* _GOAL OF THE EXERCISE_: Copy every record word for word. The images stay behind.
--- DATA SHOWN ---
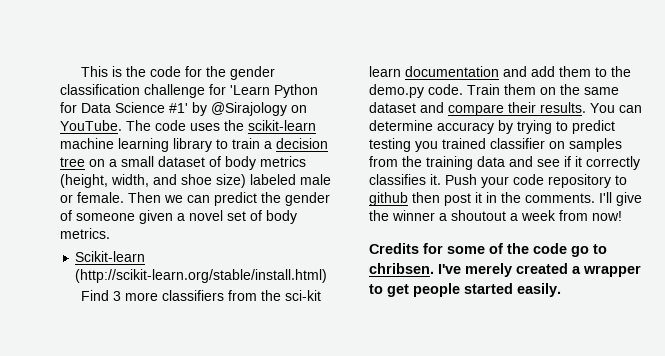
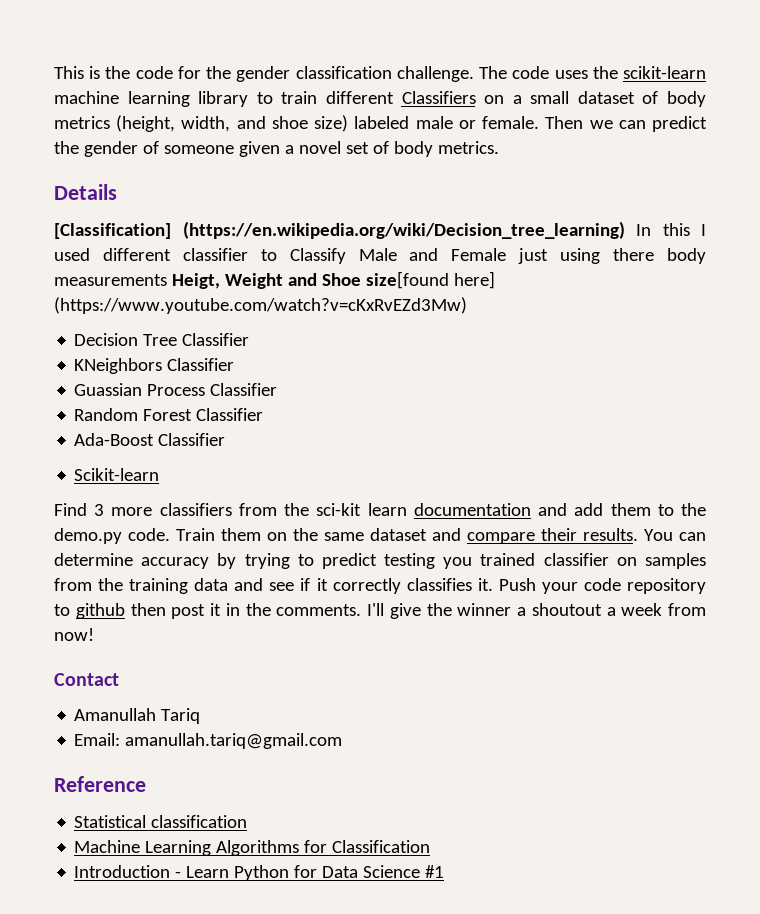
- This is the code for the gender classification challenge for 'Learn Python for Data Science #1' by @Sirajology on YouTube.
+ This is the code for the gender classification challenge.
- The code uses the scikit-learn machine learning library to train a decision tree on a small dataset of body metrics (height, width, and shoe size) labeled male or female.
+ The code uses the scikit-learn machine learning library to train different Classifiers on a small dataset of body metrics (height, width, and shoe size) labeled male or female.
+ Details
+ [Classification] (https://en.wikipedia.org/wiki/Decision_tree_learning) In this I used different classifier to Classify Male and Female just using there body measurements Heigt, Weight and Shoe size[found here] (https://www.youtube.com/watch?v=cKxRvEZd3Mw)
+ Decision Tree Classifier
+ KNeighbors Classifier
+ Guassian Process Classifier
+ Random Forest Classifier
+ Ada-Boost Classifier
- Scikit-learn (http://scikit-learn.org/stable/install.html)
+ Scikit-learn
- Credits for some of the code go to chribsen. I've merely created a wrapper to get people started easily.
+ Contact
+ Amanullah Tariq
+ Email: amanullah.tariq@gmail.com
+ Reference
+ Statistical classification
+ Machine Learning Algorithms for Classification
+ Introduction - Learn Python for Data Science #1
---
* _EXERCISE RESPONSE_:
- This is the code for the gender classification challenge for 'Learn Python for Data Science #1' by @Sirajology on YouTube.
+ This is the code for the gender classification challenge.
- The code uses the scikit-learn machine learning library to train a decision tree on a small dataset of body metrics (height, width, and shoe size) labeled male or female.
+ The code uses the scikit-learn machine learning library to train different Classifiers on a small dataset of body metrics (height, width, and shoe size) labeled male or female.
+ Details
+ [Classification] (https://en.wikipedia.org/wiki/Decision_tree_learning) In this I used different classifier to Classify Male and Female just using there body measurements Heigt, Weight and Shoe size[found here] (https://www.youtube.com/watch?v=cKxRvEZd3Mw)
+ Decision Tree Classifier
+ KNeighbors Classifier
+ Guassian Process Classifier
+ Random Forest Classifier
+ Ada-Boost Classifier
- Scikit-learn (http://scikit-learn.org/stable/install.html)
+ Scikit-learn
- Credits for some of the code go to chribsen. I've merely created a wrapper to get people started easily.
+ Contact
+ Amanullah Tariq
+ Email: amanullah.tariq@gmail.com
+ Reference
+ Statistical classification
+ Machine Learning Algorithms for Classification
+ Introduction - Learn Python for Data Science #1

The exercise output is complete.